Unanimité dans les services de sécurité
Le choix du Raïs ne fait pas l’unanimité qu’au sein de la gent politique. Mais aussi dans les services de sécurité. Ramazani Shadary est en très bon terme avec l’ensemble de l’appareil sécuritaire congolais. D’ailleurs son passage au ministère de l’Intérieur a davantage renforcé ces liens.
Profiter d’une opposition en panne
Hormis le sérieux qui est mis dans l’organisation de la victoire de dauphin du Raïs, la désorganisation de l’opposition – qui peine à se trouver un candidat commun – apporte de l’eau au moulin de la machine « Shadary ». Sans vouloir le malheur d’une opposition déjà minée par des egos surdimensionnés, le candidat du FCC pourrait se retrouver en pôle position grâce aux émiettements des voix des opposants candidats. Et, ainsi, il pourrait tirer les dividendes des dissensions de cette opposition qui a toujours eu toutes les peines du monde pour se mettre ensemble. De ce fait, il sera donné à l’opinion d’entendre les phrases du genre : « Nous ne nous sommes pas battus pendant 36 ans pour laisser notre place à quelqu’un d’autre ». Des dissensions qui vont, à coup sûr, enfler les chances du candidat du FCC pour remporter la bataille de la présidentielle de décembre.
Une constance qui paie
Emmanuel Ramazani, 57 ans, que d’aucuns pensent être né de la dernière pluie, est un vieux routier de la politique congolaise. L’homme maitrise les arcanes de la classe politique congolaise, notamment pour avoir pris part – très jeune – à la célèbre Conférence nationale souveraine (CNS) pour le compte de la Société civile. Depuis l’arrivée, mai 1997, de l’Alliance des forces démocratiques pour la libération du Congo (AFDL), l’homme s’est aligné derrière Mzee Laurent-Désiré Kabila au point de devenir plus tard Gouverneur du Maniema. Et aujourd’hui, Shadary garde la même constance.

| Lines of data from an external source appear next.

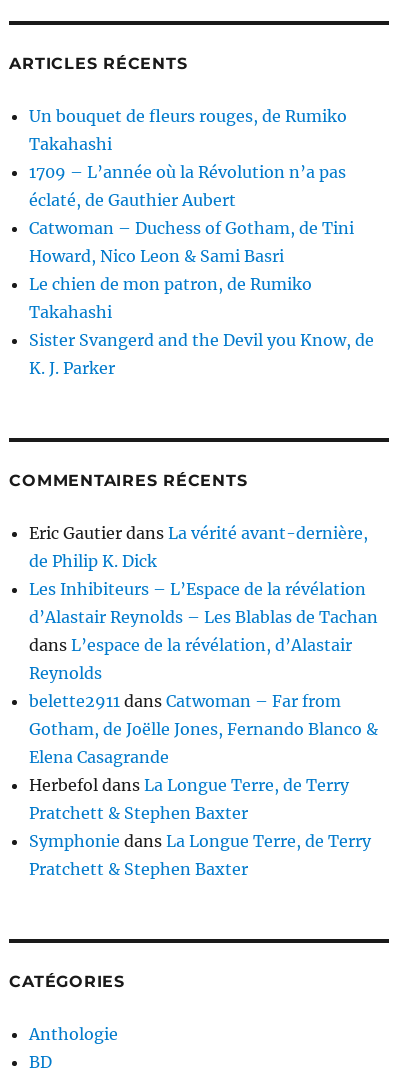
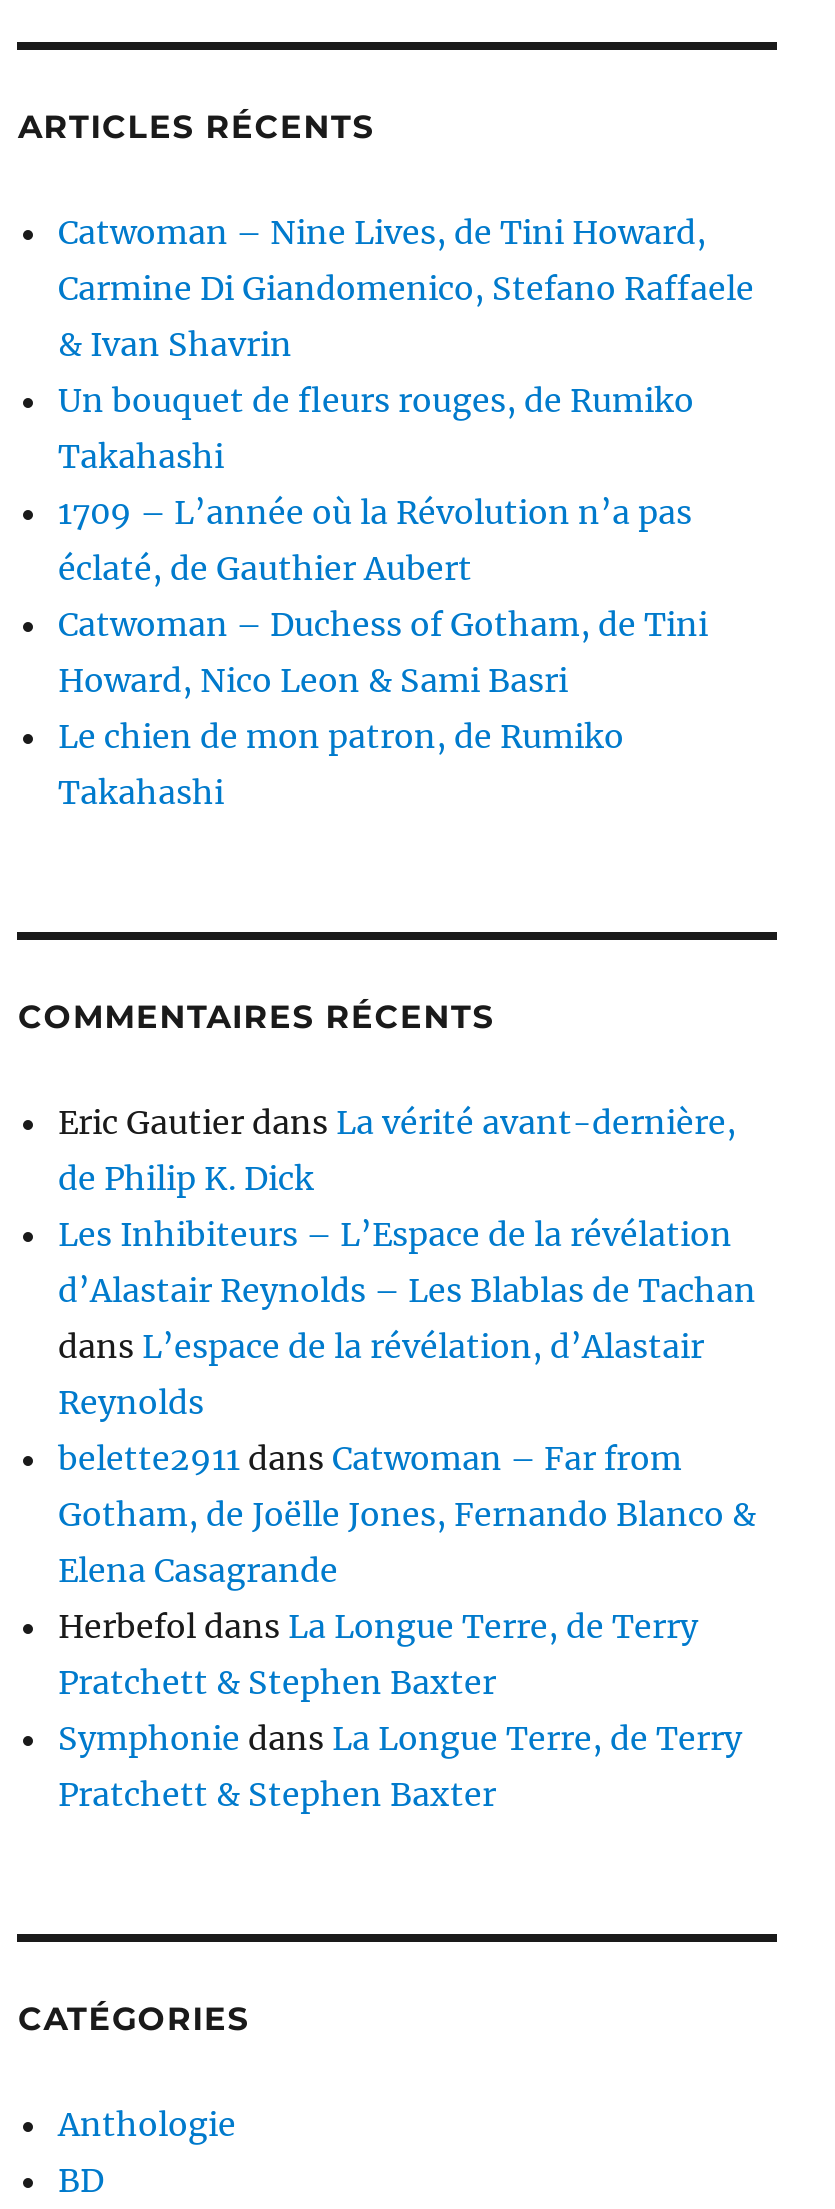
+ Catwoman – Nine Lives, de Tini Howard,
+ Carmine Di Giandomenico, Stefano Raffaele
+ & Ivan Shavrin

moved down: Un bouquet de fleurs rouges, de Rumiko | Takahashi | 1709 – L’année où la Révolution n’a pas | éclaté, de Gauthier Aubert | Catwoman – Duchess of Gotham, de Tini | Howard, Nico Leon & Sami Basri | Le chien de mon patron, de Rumiko | Takahashi

- Sister Svangerd and the Devil you Know, de
- K. J. Parker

Dans une République démocratique du Congo où Joseph Kabila l’a déjà engagée sur la voie des réformes, un nouveau dirigeant devrait absolument avoir une constance et la même vision du Raïs pour préserver et pérenniser les acquis. Et un personnage remplissant un tel profil ne court toujours pas les rues. Shadary est donc cette pièce rare qui fait rimer loyauté, constance, fidélité et d’autres critères que le FCC s’est taillé pour trouver son heureux élu. « Nous tenons à un idéal… Et pour l’atteindre, nous avons besoin de la constance. Et Shadary, c’est le choix de la constance », fait remarquer Richard Muyej, gouverneur du Lualaba, lors d’une rencontre avec d’autres responsables et notables du Grand Katanga.